Boom, Boom, Treasure Hunters 2008

Boom, Boom, Treasure Hunters (2008) is a series of oil paintings and black ink on canvas that emerged during a period of immersion in the Japanese metropolis of Nagoya, where I was living at the time. The works developed progressively, as a visual response to the curious abundance of forms—at once mundane and mysterious—that seemed to surface everywhere around me. These shapes, half-remembered or half-seen, occupied my peripheral vision and gradually took residence in my subconscious, forming a kind of urban lexicon.

In Boom, Boom, Treasure Hunters, these forms are extracted and reimagined: they float freely across the canvas, unmoored from context, yet tethered to memory and experience. Each object is linked, layered, or combined with the detritus of yesteryear—abandoned umbrellas, sunken boats, orphaned vehicles, smoke stacks, fragments of infrastructure, and faded war memorials. These are not depicted with documentary intent, but as poetic signifiers—fragments salvaged from the visual wreckage of urban life.

Set against patterned and often rhythmically repetitive backgrounds, the compositions hint at both disorder and structure. The repetition serves as a grounding mechanism, a patterned hum that holds the forms in place while allowing them to drift in and out of recognition. This interplay of floating object and structured field reflects the psychic texture of city living—where memory, movement, and visual noise coexist in constant negotiation.

The title Boom, Boom, Treasure Hunters carries multiple resonances. “Boom, Boom” evokes rhythm, impact, and play—a beat that drives the act of searching. “Treasure Hunters” implies a quest, though not for wealth in the traditional sense. Rather, it signals a desire to reclaim what has been discarded or forgotten: the overlooked, the outdated, the out-of-place. The paintings become a form of quiet archaeology—sifting through layers of form and meaning to construct a new whole from what remains.

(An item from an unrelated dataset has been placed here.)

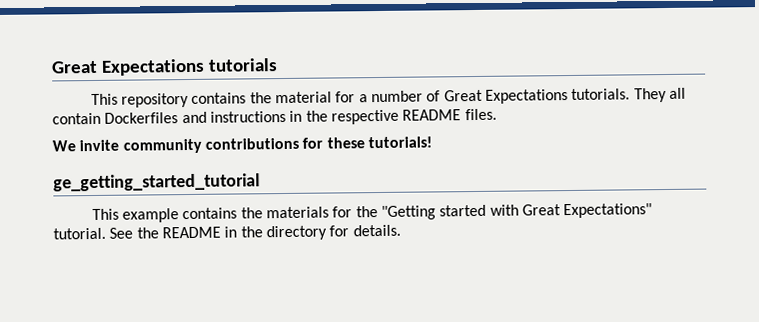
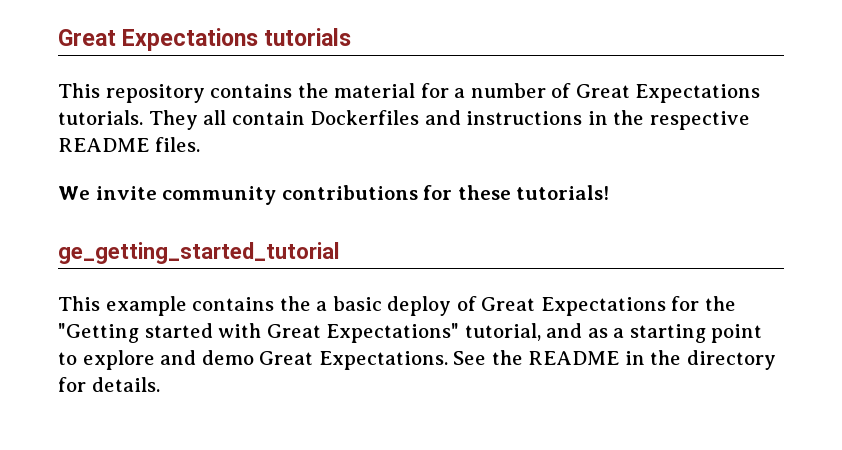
[266,206,330,219] materials -> [316,296,666,316] a basic deploy of Great Expectations
[53,227,106,240] tutorial. -> [464,323,763,343] [58,350,448,370] tutorial, and as a starting point to explore and demo Great Expectations.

These works serve as keepers of memory. Each image is an offering, a salvaged token from the landscape of modernity. Through the act of collecting, reframing, and composing, Boom, Boom, Treasure Hunters reassembles fragments into a visual syntax—a vocabulary of lost things given renewed presence. The result is not nostalgic, but reflective: a new whole pieced together from the beautiful wreckage of the everyday.